Interferon Regulatory Factor 5 represses oxidative respiration in human and murine macrophages by inhibition of mitochondrial matrix protein GHITM

Abstract Over the course of diet-induced obesity (DIO), adipose tissue macrophage (ATM) populations transition from highly oxidative and protective to highly inflammatory and metabolically deleterious. Here, we demonstrate that the Interferon Regulatory Factor (IRF)-5 is a key molecular switch mediating repression of macrophage oxidative capacity early in DIO. ATMs from mice with a myeloid-specific deletion of IRF5 are characterised by increased mitochondrial activity and oxidative respiration compared to ATMs from wild-type mice.

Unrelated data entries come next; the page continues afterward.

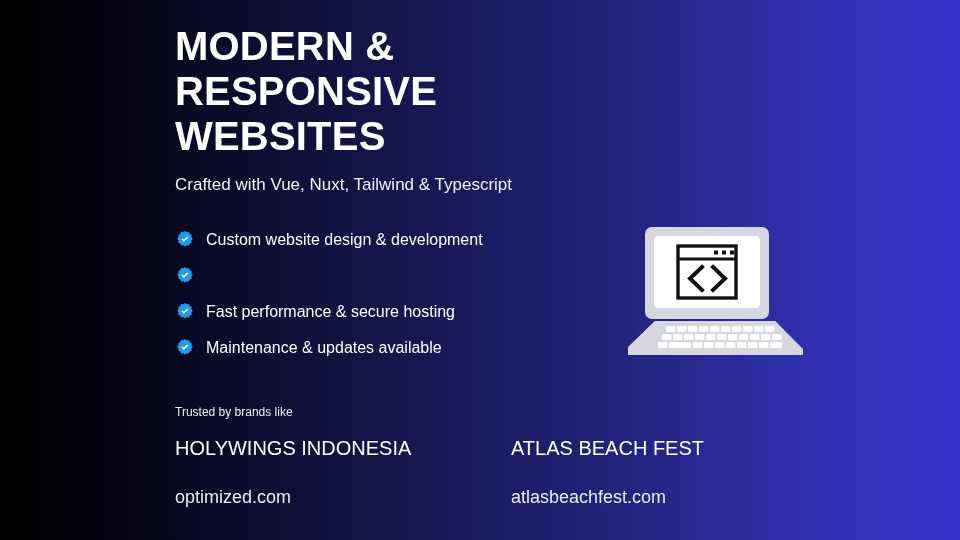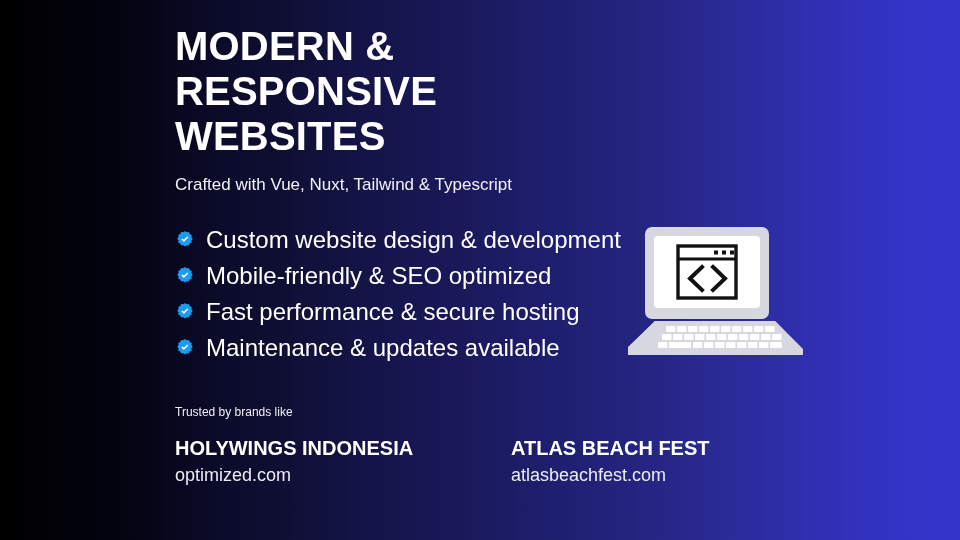"Custom website design & development" .feature-text { font-size: 24px -> 16px }
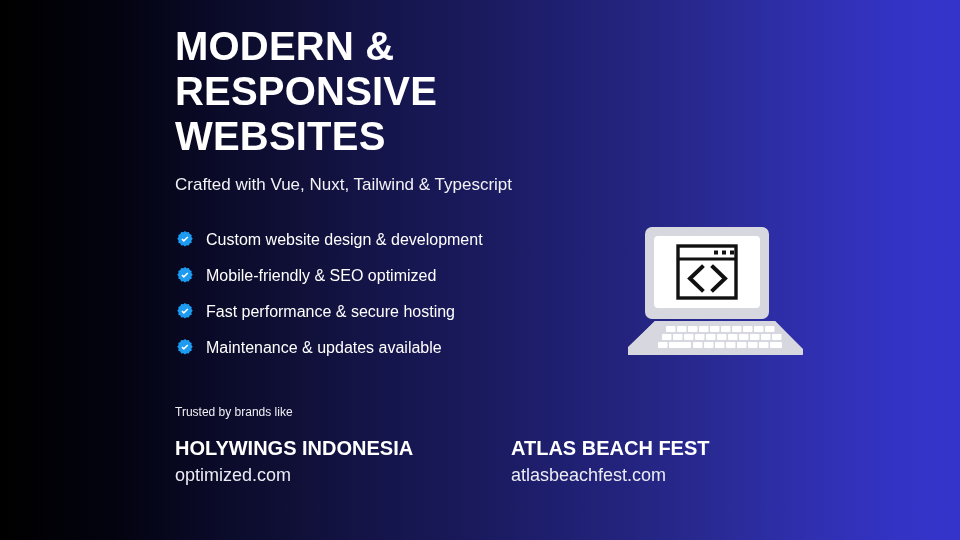"Mobile-friendly & SEO optimized" span.feature-text { html: <span>Mobile-friendly &amp; SEO optimized</span> -> none }
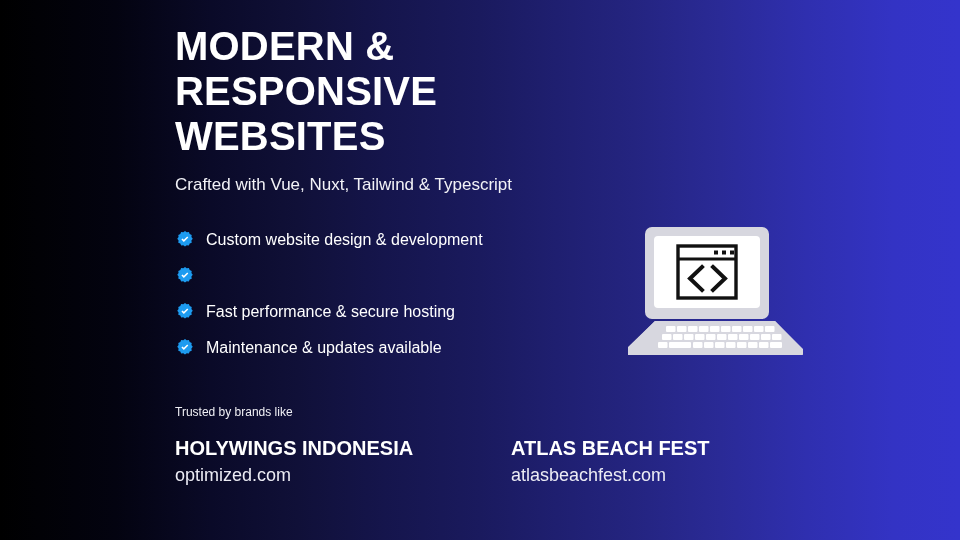"HOLYWINGS INDONESIA" .brand-name { font-weight: bold -> normal; margin-bottom: 3px -> 25px }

This hyper-oxidative phenotype is inducible and reversible in vitro by delivery of an inhibitory IRF5-decoy peptide and through IRF5 adenoviral over-expression, respectively. In a data-driven approach, using public IRF5-cistrome data and in-house RNA-sequencing, we identified a transcriptional mechanism by which cellular oxidative capacity is repressed in an IRF5-dependent manner. The hyper-oxidative phenotype of IRF5-deficient macrophages is mediated by the Growth Hormone Inducible Transmembrane Protein (GHITM), known for maintaining mitochondrial architecture for optimal oxidative respiration. Cas9-mediated simultaneous knock-down of GHITM and of IRF5 reverses the hyper-oxidative phenotype associated with IRF5-deficiency in vitro. IRF5-dependent regulation of GHITM expression and mitochondrial activity extends to human ATMs and monocytes from obese and diabetic patients.